In a pilot program, Mercy Health in Cincinnati has offered patients at two of its medical practices electronic visits. Patients complete an online survey specific to certain conditions, such as sore throat or headache and a doctor responds within 24 hours determining next steps such as calling in a prescription, or recommending rest. Physicians can attend to the electronic visits in between seeing other patients in the office. A spokeswoman says Mercy requests a $35 copay for these visits and about 10% of health plans cover the visits. Patient surveys indicated that even if the payer didn’t cover the visit, she adds, patients would be willing to pay out of pocket for the service because of its convenience – such as no need to miss work, or arrange for childcare.
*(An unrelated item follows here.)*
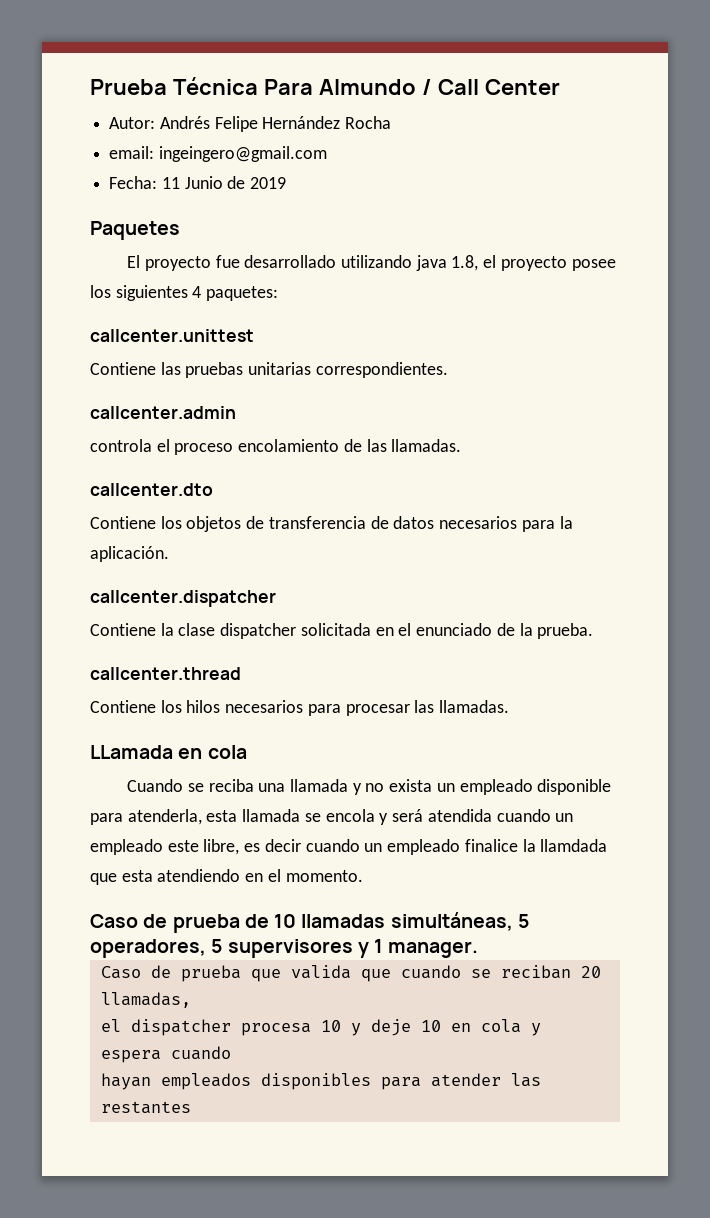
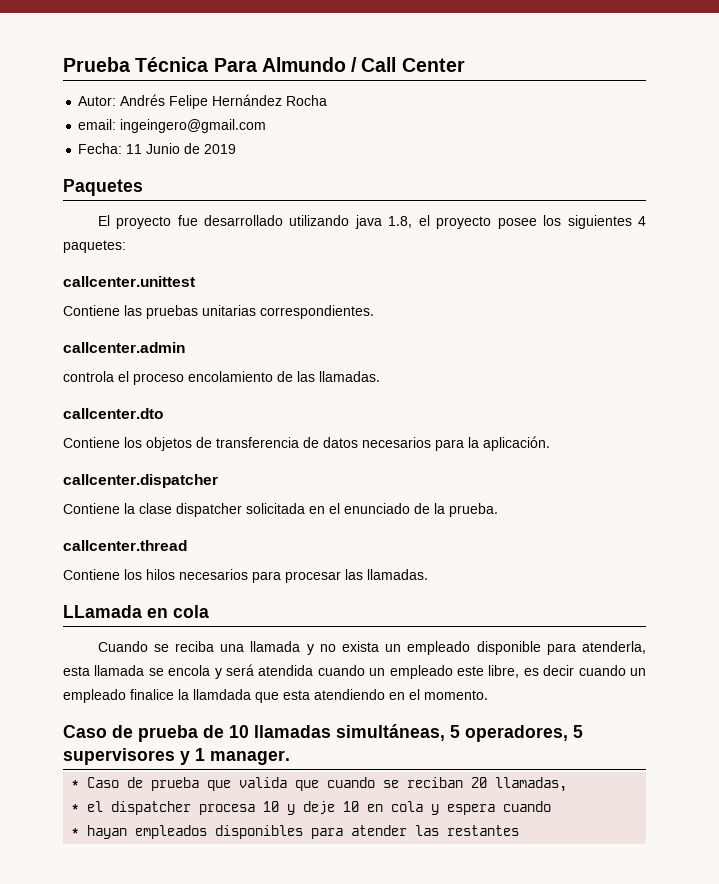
(479, 949) none -> [71,780,80,788] *
(191, 1000) none -> [71,804,80,812] *
(231, 1053) none -> [71,828,80,836] *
Sharecare, an online health-and-wellness site whose founders include celebrity doctor Mehmet Oz, recently launched AskMD, an app that collects information about symptoms, locates doctors, filters results by insurance, specialty and distance and directs users to the nearest emergency room if it looks like they need one. Hospital Corp. of America, a major hospital chain, is a sponsor of the launch, and some of its affiliated doctors and hospitals will be featured.
Text a Nurse
When Valerie Weichart, 56, was hospitalized recently for back surgery at St. Rita’s Medical Center in Lima, Ohio, she was provided with a tablet device. It allowed her to view her medical chart and lab-test results, read up on her medications, see bios and photos of the staff caring for her, and text a nurse for help. St. Rita’s parent, Catholic Health Partners, aims to roll out the system to its 23 hospitals after having completed a successful pilot. The system, called MyChartBedside, is linked to patients’ electronic medical records. Patients can also use the device to surf the Web and play games.
“I felt more comfortable knowing what my medications were, so I didn’t have to ask so many questions,” Ms. Weichart says.
NewYork-Presbyterian Hospital also has been testing arming patients with tablets. “We worried at first about how nurses would adjust to it, but they really like it,” says hospital chief executive Steven Corwin. The units are quieter without the ring of call buttons. The messaging system makes it easier for nurses to prioritize patient needs and requests. And patients are more fully engaged in their own care, Dr. Corwin says.
Calculate the Cost of Care
With the coming changes in insurance coverage, calculating copayments and other out-of-pocket costs could be daunting. Insurers and health plans are offering cost estimates online and through mobile apps that calculate how much patients will have to pay out of pocket, how much a plan will pay, and available in-network reduced rates. UnitedHealthcare’s myHealthcare Cost Estimator, launched last year, recently added inpatient hospital information including knee replacement, childbirth, and spinal surgery. The costs can vary widely. For example, the company says, childbirth, including prenatal and postnatal care can range from $9,699 to $29,076 in the New York City area. In a survey of its users, 67% said the calculator gave them the confidence to make better cost choices.